* _TASK MATERIAL_
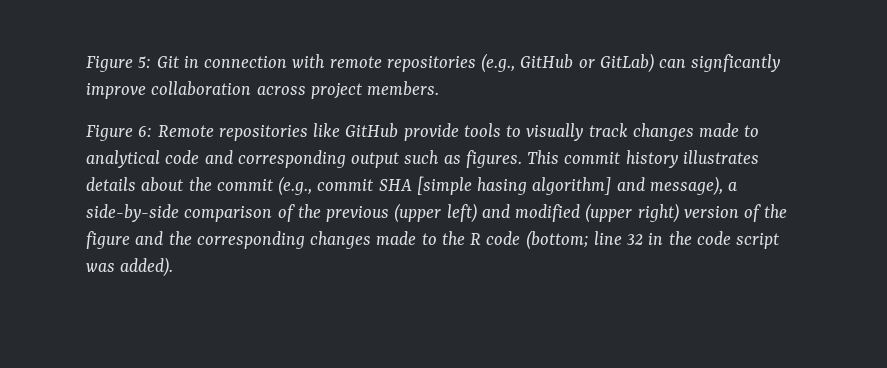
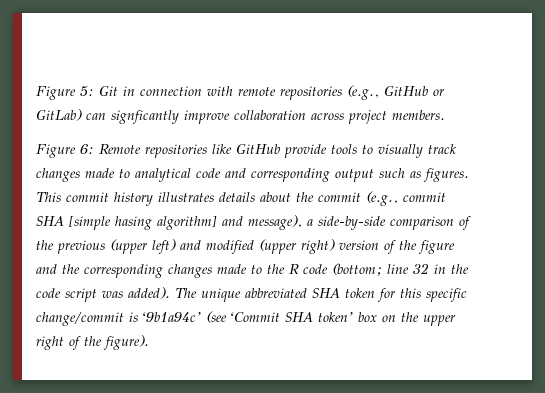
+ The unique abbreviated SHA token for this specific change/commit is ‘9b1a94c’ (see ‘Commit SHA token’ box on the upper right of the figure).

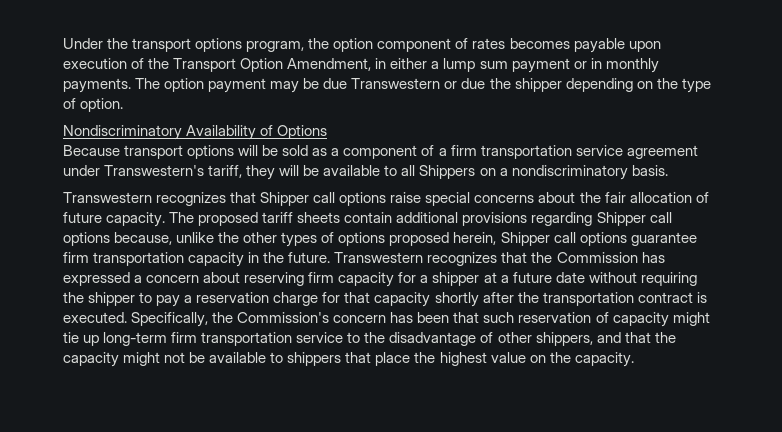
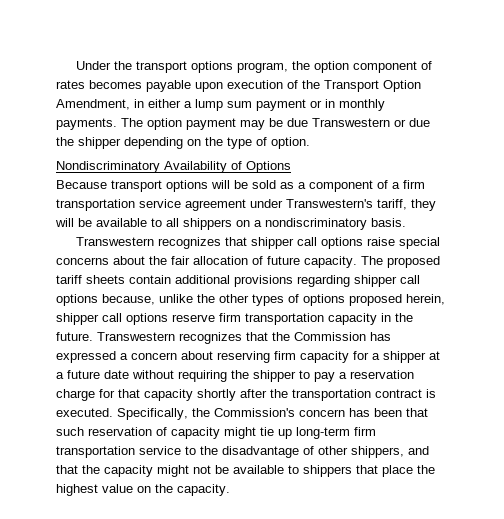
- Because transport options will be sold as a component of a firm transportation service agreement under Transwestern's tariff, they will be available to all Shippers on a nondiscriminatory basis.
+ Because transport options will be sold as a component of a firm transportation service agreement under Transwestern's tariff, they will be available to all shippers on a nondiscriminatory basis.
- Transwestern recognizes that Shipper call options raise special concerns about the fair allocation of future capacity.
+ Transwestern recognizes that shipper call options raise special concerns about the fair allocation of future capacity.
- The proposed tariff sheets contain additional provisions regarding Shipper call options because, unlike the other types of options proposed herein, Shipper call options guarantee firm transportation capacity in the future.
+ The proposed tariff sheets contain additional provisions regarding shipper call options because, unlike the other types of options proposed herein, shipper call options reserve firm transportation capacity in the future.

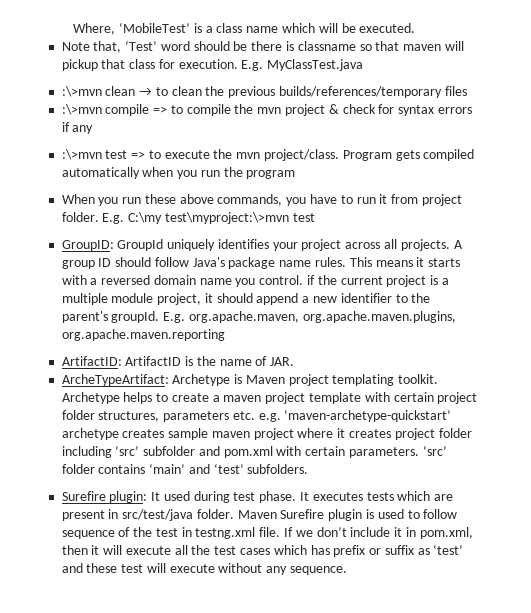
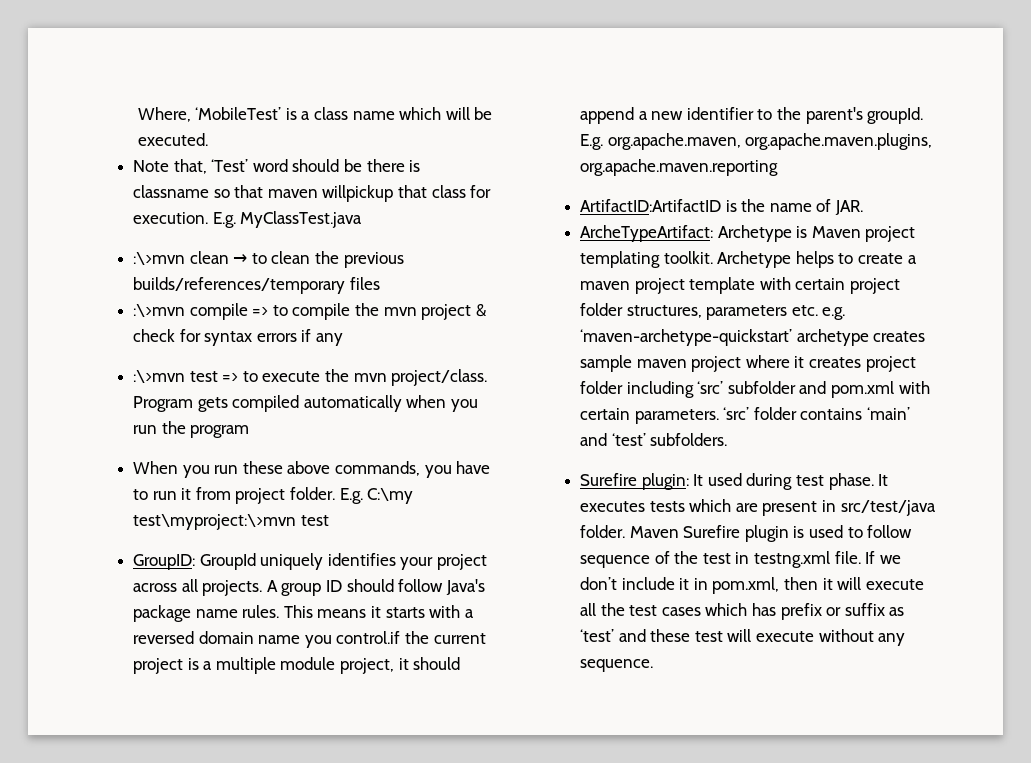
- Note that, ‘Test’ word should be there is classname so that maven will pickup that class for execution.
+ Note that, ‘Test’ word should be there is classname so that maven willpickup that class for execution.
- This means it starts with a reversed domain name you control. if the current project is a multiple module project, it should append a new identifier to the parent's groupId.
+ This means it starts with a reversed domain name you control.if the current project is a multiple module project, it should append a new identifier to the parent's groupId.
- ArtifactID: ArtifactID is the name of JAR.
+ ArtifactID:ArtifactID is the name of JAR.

* _WHAT YOU HAVE TO DO_
Repeat, with no pictures, each line from the beginning of the data through the line containing "- The proposed", inclusive.

* _SOLUTION TO THIS TASK_
+ The unique abbreviated SHA token for this specific change/commit is ‘9b1a94c’ (see ‘Commit SHA token’ box on the upper right of the figure).

- Because transport options will be sold as a component of a firm transportation service agreement under Transwestern's tariff, they will be available to all Shippers on a nondiscriminatory basis.
+ Because transport options will be sold as a component of a firm transportation service agreement under Transwestern's tariff, they will be available to all shippers on a nondiscriminatory basis.
- Transwestern recognizes that Shipper call options raise special concerns about the fair allocation of future capacity.
+ Transwestern recognizes that shipper call options raise special concerns about the fair allocation of future capacity.
- The proposed tariff sheets contain additional provisions regarding Shipper call options because, unlike the other types of options proposed herein, Shipper call options guarantee firm transportation capacity in the future.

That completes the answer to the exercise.